A custom grammar simply is a python module located within a resource
directory defining a row iterator class derived from
gavo.api.CustomRowIterator
. This class must be called
RowIterator
. You want to override the _iterRows
method. It will have
to yield row dictionaries, i.e., dictionaries mapping string keys to
something (preferably strings, but you will usually get away with
returning complete values even without fancy rowmakers).
So, a custom grammar module could look like this:
from gavo.api import CustomRowIterator
class RowIterator(CustomRowIterator):
def _iterRows(self):
for i in xrange(int(self.sourceToken)):
yield {'index': i, 'square': i**2}
This would be used with a data
material like:
<sources><item>4</item><item>40</item></sources>
<customGrammar module="res/sillygrammar"/>
– self.sourceToken
simply contains
whatever the sources
element produces.
One RowIterator
will be constructed for each item.
Do not override magic methods, since you may lose row filters, sourceFields, and the like if you do. An exception is the constructor.

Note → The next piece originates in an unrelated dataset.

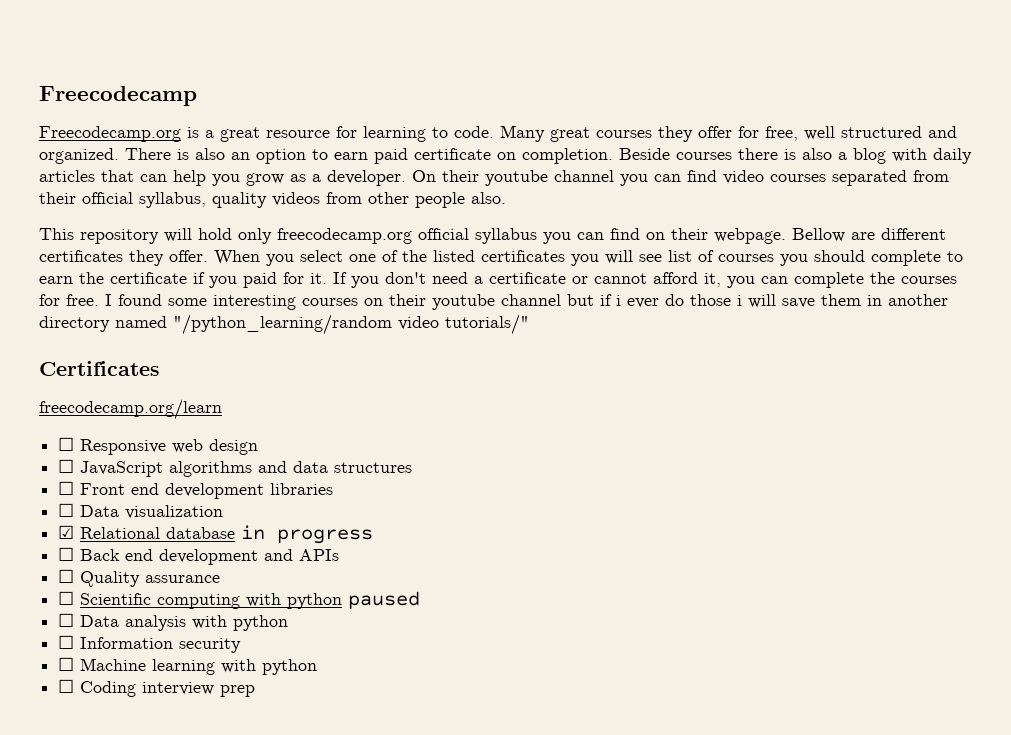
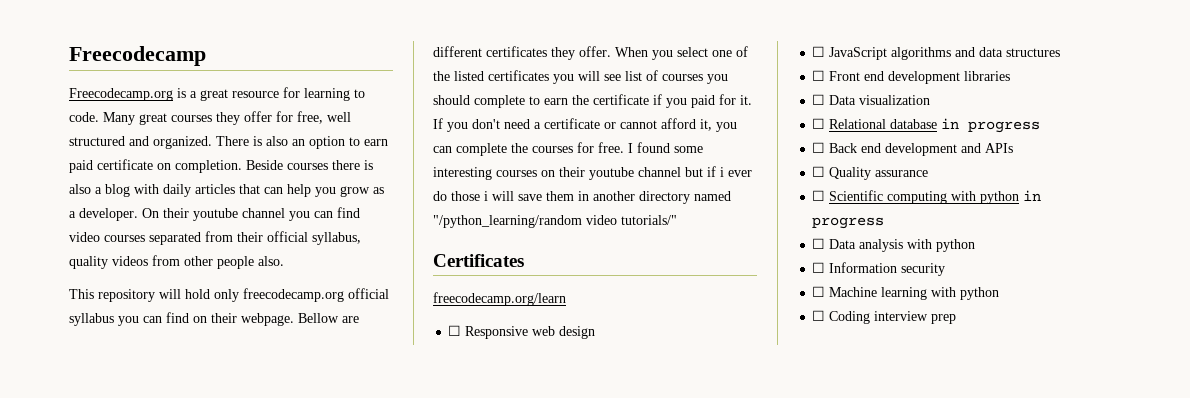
- ☑ Relational database in progress
+ ☐ Relational database in progress
- ☐ Scientific computing with python paused
+ ☐ Scientific computing with python in progress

If you must, you can override it, but you must call the parent constructor, like this:
class RowIterator(CustomRowIterator):
def __init__(self, grammar, sourceToken, sourceRow=None):
CustomRowIterator.__init__(self, grammar, sourceToken, sourceRow)
<your code>
In practice (i.e., with <sources pattern="*"/>
) self.sourceToken
will often be a file name. When you call makeData
manually and pass a
forceSource
argument, its value will show up in self.sourceToken
instead.
Also look into EmbeddedGrammar
, which may be a more convenient way to
achieve the same thing.
A fairly complex example for a custom grammar is a provisional Skyglow grammar .
Locators¶
It is highly recommended to keep track of the current position so DaCHS
can give more useful error messages. When an error occurs, DaCHS will
call the iterator’s getLocator
method. This returns an arbitrary
string, where obviously it’s a good idea if that leads users to somewhere
close to where the problem has shown up. Here’s a custom grammar reading
space-separated key-value pairs from a file:
class RowIterator(CustomRowIterator):
def _iterRows(self):
self.lineNumber = 0
with open(self.sourceToken) as f:
for self.lineNumber, line in enumerate(f):
yield dict(zip(["key", "value"], line.split(" ", 1)))
def getLocator(self):
return f"line {self.lineNumber}"
Note that getLocator
does not include the source file name; that will
be inserted into the error message by DaCHS.

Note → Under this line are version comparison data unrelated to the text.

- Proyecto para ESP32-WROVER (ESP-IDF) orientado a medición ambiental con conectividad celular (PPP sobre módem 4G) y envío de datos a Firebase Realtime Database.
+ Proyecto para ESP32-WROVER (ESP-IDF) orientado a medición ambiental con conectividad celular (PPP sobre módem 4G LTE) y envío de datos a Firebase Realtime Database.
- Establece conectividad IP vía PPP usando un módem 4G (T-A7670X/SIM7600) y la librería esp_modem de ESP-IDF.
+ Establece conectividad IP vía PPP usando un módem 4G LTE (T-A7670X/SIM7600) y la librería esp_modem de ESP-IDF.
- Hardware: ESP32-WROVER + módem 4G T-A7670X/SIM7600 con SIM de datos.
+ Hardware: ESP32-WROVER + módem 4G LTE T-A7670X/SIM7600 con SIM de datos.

Debugging outside of DaCHS¶
For development, it may be convenient to execute your custom grammar as a python module. To enable that, just append a:
if __name__=="__main__":
import sys
from gavo.api import CustomGrammar
ri = RowIterator(CustomGrammar(None), sys.argv[1])
for row in ri:
print(row)
to your module. You can then run things like:
python res/mygrammar.py data/inhabitedplanet.fits
and see the rows as they’re generated.
Data Packs¶
A row iterator will be instantiiated for each source processed. Thus,
you should usually not perform expensive operations in the constructor
unless they depend on sourceToken
. Instead, you should rather define
a function makeDataPack
in the module. Whatever is returned by this
function is available as self.grammar.dataPack
in the row iterator.
The function receives an instance of the customGrammar
as an
argument. This means you can access the resource descriptor and
properties of the grammar. As an example of how this could be used,
consider this RD fragment:
<table id="defTable">
...
</table>
<customGrammar module="res/grammar">
<property name="targetTable">defTable</property>
</customGrammar>
Then you could have the following in res/grammar.py
:
def makeDataPack(grammar):
return grammar.rd.getById(grammar.getProperty("targetTable"))

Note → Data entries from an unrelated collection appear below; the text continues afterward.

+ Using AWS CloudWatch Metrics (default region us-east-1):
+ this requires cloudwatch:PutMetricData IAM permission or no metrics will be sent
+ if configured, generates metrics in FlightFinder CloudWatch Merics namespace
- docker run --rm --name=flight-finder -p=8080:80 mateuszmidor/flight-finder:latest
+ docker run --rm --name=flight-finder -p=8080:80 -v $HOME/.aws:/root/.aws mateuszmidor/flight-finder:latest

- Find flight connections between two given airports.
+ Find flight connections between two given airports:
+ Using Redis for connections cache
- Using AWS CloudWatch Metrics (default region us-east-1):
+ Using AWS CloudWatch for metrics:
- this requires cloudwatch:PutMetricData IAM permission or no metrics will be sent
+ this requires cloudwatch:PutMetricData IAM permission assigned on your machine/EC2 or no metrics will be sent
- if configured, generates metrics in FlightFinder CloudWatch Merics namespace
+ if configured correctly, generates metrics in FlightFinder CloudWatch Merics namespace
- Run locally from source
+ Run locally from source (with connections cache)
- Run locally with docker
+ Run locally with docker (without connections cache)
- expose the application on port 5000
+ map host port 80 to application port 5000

and access the table in the row iterator.
If you want to do Debugging outside of DaCHS in custom grammars that require data packs, you need to be a bit more careful when you construct your custom grammar, as it will need a proper RD as its parent. This means you will have hard-code your RD id, perhaps like this:
if __name__=="__main__":
import sys
from gavo.api import CustomGrammar
grammar = CustomGrammar(api.getRD("MYRES/q"))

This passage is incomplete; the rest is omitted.